'''

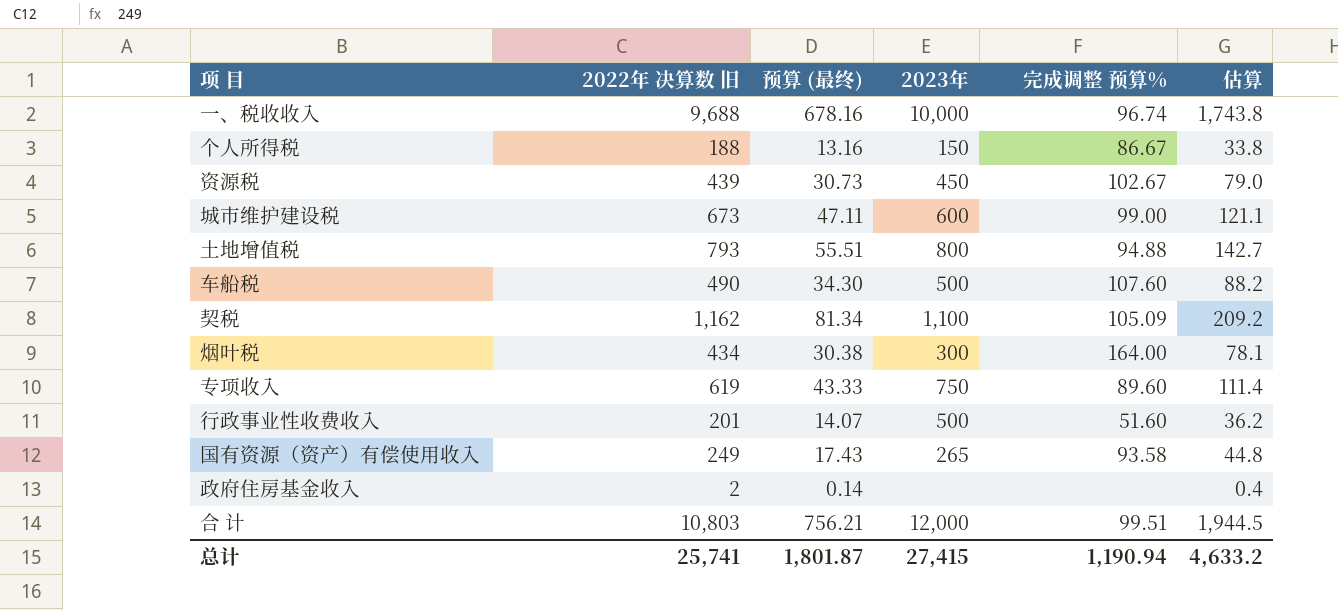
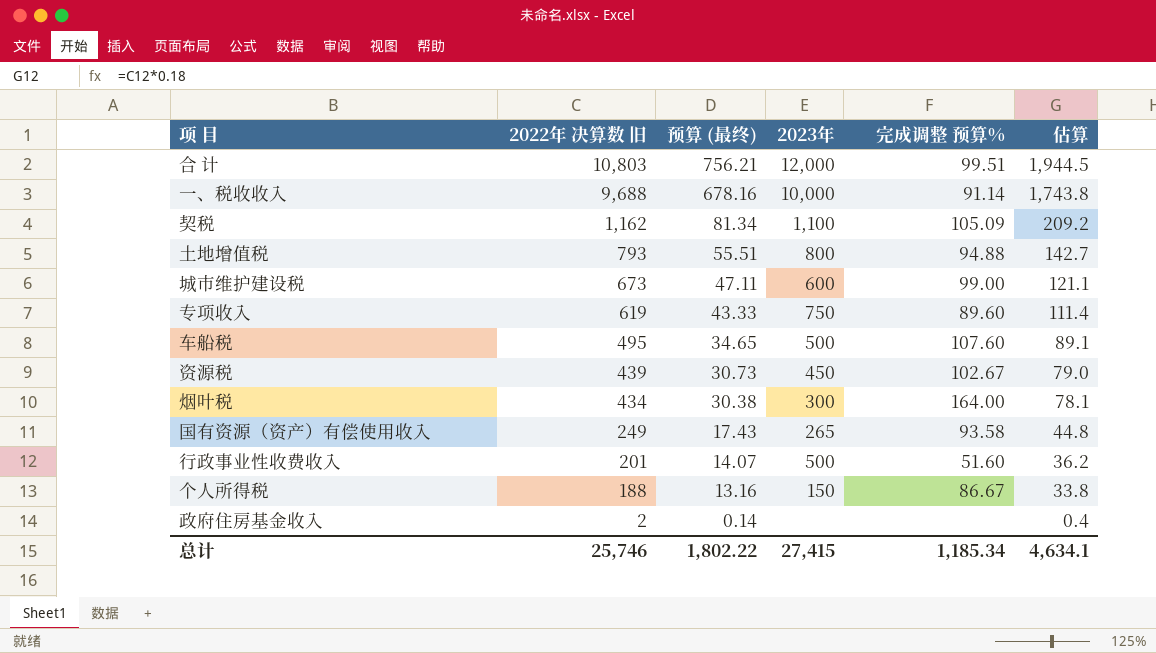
row order: none -> 2022年 决算数 旧 descending
一、税收收入 | 完成调整 预算%: 96.74 -> 91.14
车船税 | 2022年 决算数 旧: 490 -> 495
车船税 | 预算 (最终): 34.30 -> 34.65
车船税 | 估算: 88.2 -> 89.1
总计 | 2022年 决算数 旧: 25,741 -> 25,746
总计 | 预算 (最终): 1,801.87 -> 1,802.22
总计 | 完成调整 预算%: 1,190.94 -> 1,185.34
总计 | 估算: 4,633.2 -> 4,634.1

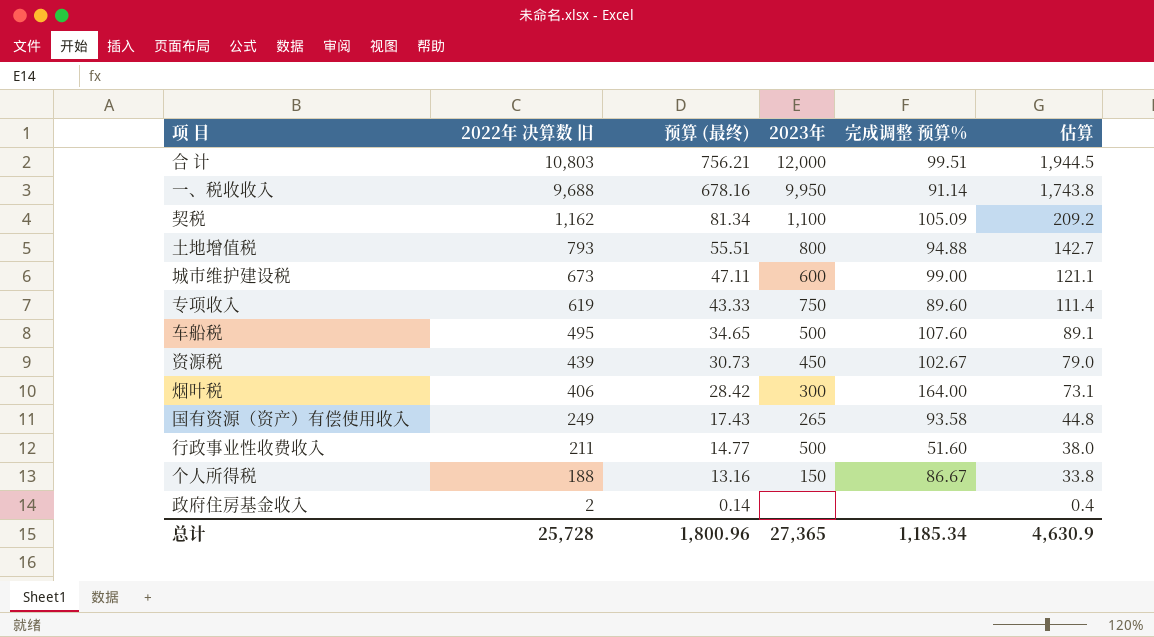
一、税收收入 | 2023年: 10,000 -> 9,950
烟叶税 | 2022年 决算数 旧: 434 -> 406
烟叶税 | 预算 (最终): 30.38 -> 28.42
烟叶税 | 估算: 78.1 -> 73.1
行政事业性收费收入 | 2022年 决算数 旧: 201 -> 211
行政事业性收费收入 | 预算 (最终): 14.07 -> 14.77
行政事业性收费收入 | 估算: 36.2 -> 38.0
总计 | 2022年 决算数 旧: 25,746 -> 25,728
总计 | 预算 (最终): 1,802.22 -> 1,800.96
总计 | 2023年: 27,415 -> 27,365
总计 | 估算: 4,634.1 -> 4,630.9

'''

Nothing but the lines from the one containing "总计 | 2022年 决算数 旧: 25,741 -> 25,746" through the final line of the entries above should be given again, each exactly as written; omit the pictures.

总计 | 2022年 决算数 旧: 25,741 -> 25,746
总计 | 预算 (最终): 1,801.87 -> 1,802.22
总计 | 完成调整 预算%: 1,190.94 -> 1,185.34
总计 | 估算: 4,633.2 -> 4,634.1

一、税收收入 | 2023年: 10,000 -> 9,950
烟叶税 | 2022年 决算数 旧: 434 -> 406
烟叶税 | 预算 (最终): 30.38 -> 28.42
烟叶税 | 估算: 78.1 -> 73.1
行政事业性收费收入 | 2022年 决算数 旧: 201 -> 211
行政事业性收费收入 | 预算 (最终): 14.07 -> 14.77
行政事业性收费收入 | 估算: 36.2 -> 38.0
总计 | 2022年 决算数 旧: 25,746 -> 25,728
总计 | 预算 (最终): 1,802.22 -> 1,800.96
总计 | 2023年: 27,415 -> 27,365
总计 | 估算: 4,634.1 -> 4,630.9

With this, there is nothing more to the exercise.